Liquid chromatography and 1H NMR spectroscopy were used in an investigation of a chiral recognition rationale which was previously advanced to account for the resolution of naproxen (NAP-COOH) enantiomers on brush-type chiral stationary phases, CSP-1 and CSP-2, identical except for tether length. CSP-1 has recently been commercialized as the Whelk-O 1. This chiral stationary phase (CSP), basically an immobilized enantiomer of N-(3,5-dinitrobenzoyl)-4-amino-1,2,3,4-tetrahydrophenanthrene, was designed to have a cleft in which one enantiomer is preferentially bound. The cleft consists of π-acidic and π-basic aromatic systems held more or less perpendicular to each other. Aromatic substituents in the analyte were expected to be held in this cleft by simultaneous face-to-face and face-to-edge π—π interactions. To ascertain whether analytes are truely bound in this cleft, NMR studies of mixtures of several naproxen-like analytes and chiral solvating agent 3, a soluble version of the selector used in CSP-1, were undertaken.

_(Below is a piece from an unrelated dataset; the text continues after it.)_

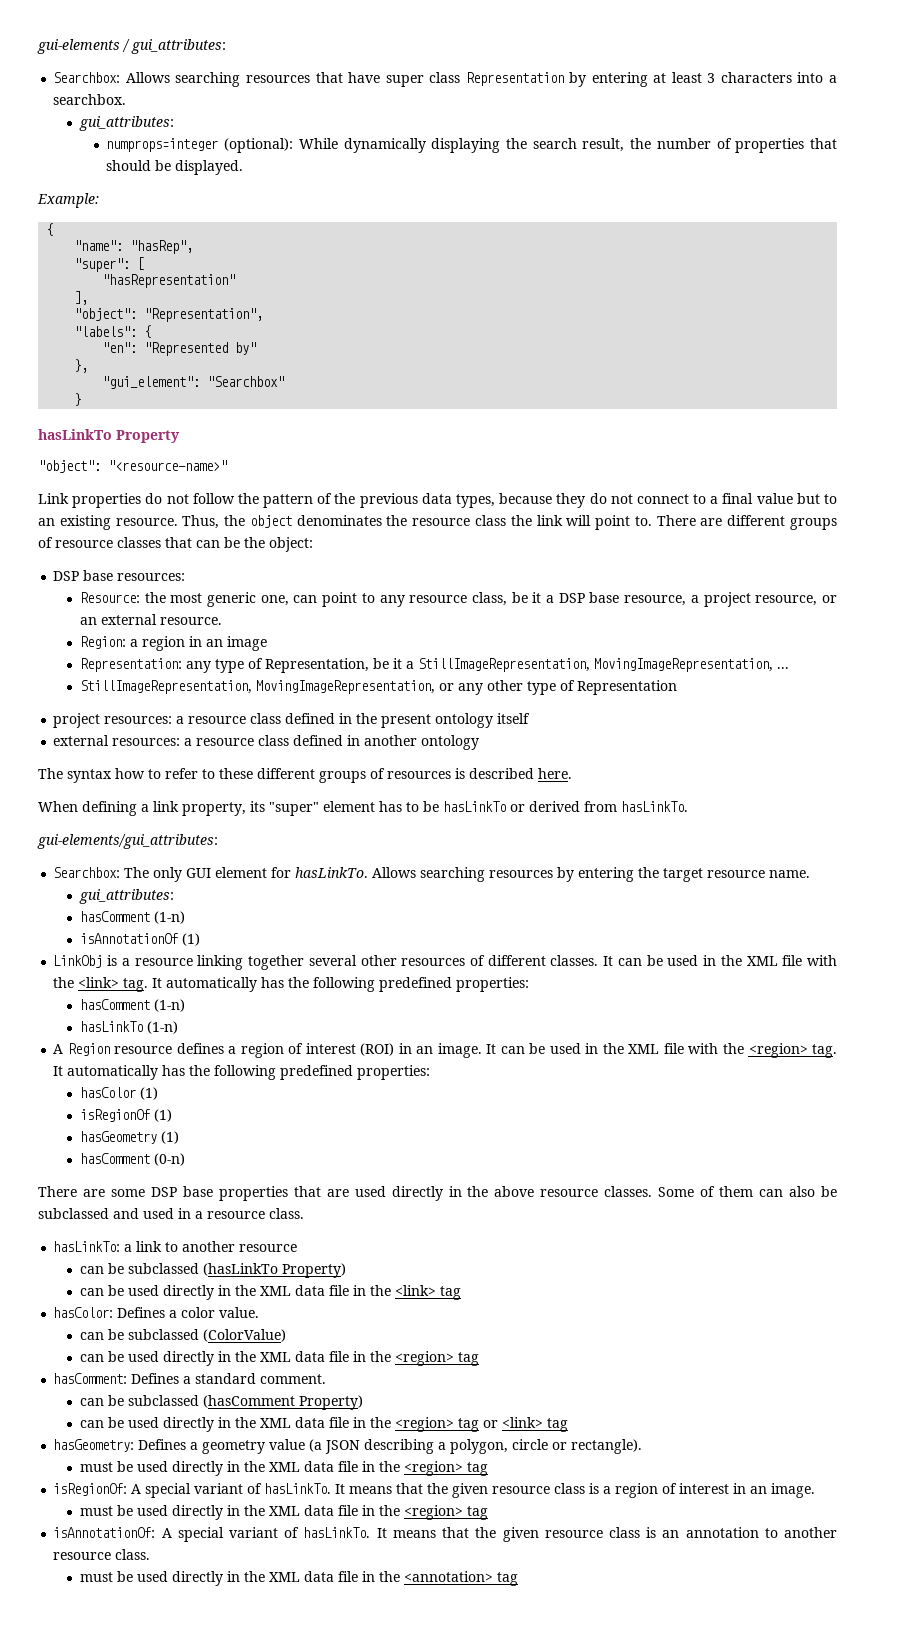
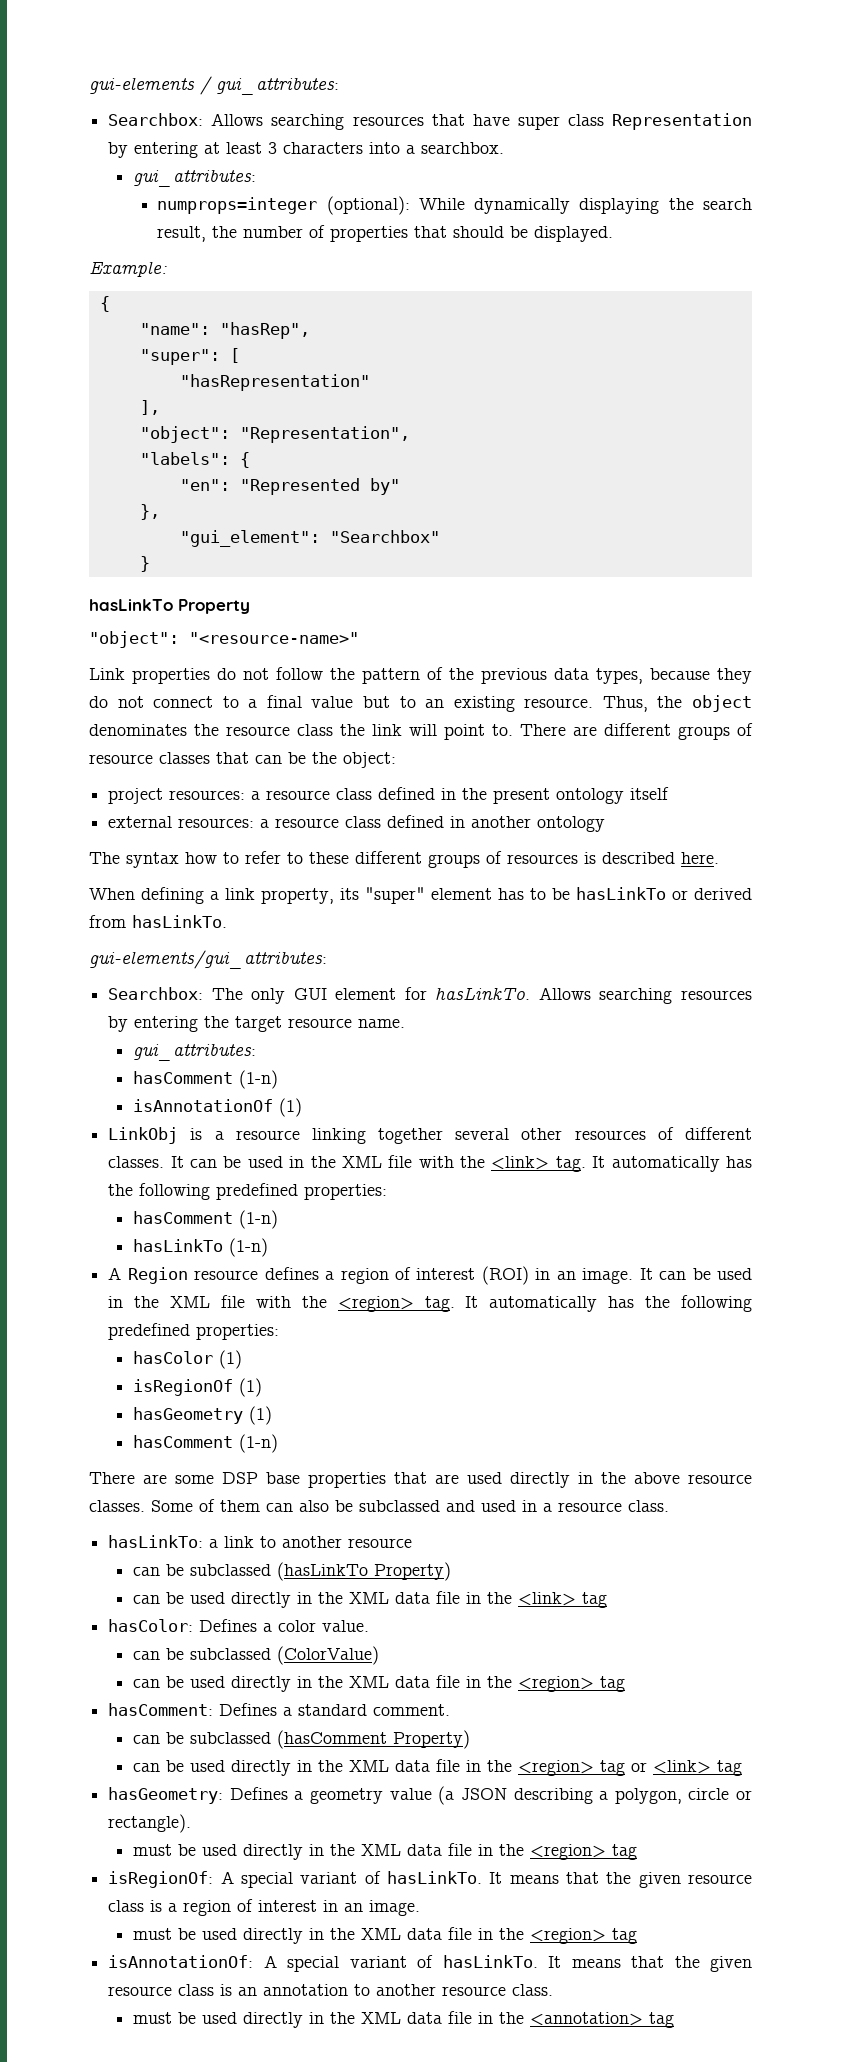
[53,570,186,581] [79,592,838,607] [79,614,222,625] [79,636,267,651] [79,658,789,673] [79,680,677,695] // DSP base resources: // Resource: the most generic one, can point to any resource class, be it a DSP base resource, a project resource, or an external resource. // Region: a region in an image // Representation: any type of Representation, be it a StillImageRepresentation, MovingImageRepresentation, ... // StillImageRepresentation, MovingImageRepresentation, or any other type of Representation -> (396, 760) none
[153,1153,185,1166] (0-n) -> [238,1434,278,1453] (1-n)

Additional motivation for the study came from the observation that the enantiomers of NAP-COOH and NAP-COOMe elute in a different order than do the enantiomers of NAP-CONHMe, and NAP-CON(Me) 2. This difference in the elution order of the amide derivatives with respect to the esters and free acid was not totally unexpected, for the chiral recognition hypothesis used in the design of the chiral selector allowed for such an eventuality. It was known from reciprocal chromatographic studies that the enantiomers of soluble analogs of the Whelk-O 1 CSP show different elution orders on naproxen-derived amide CSPs than they do on naproxen-derived esters CSPs. These data aided in formulation of the initial chiral recognition rationale. Evidence for the occurance of the specific molecular interactions suggested by this rational is provided by the presently described 1H NMR study of the enantioselective complexation of the enantiomers of NAP-COOH, NAP-COOMe, NAP-CONHMe, and NAP-CON(Me) 2 by a single enantiomer of a soluble analog of the Whelk-O 1 CSP.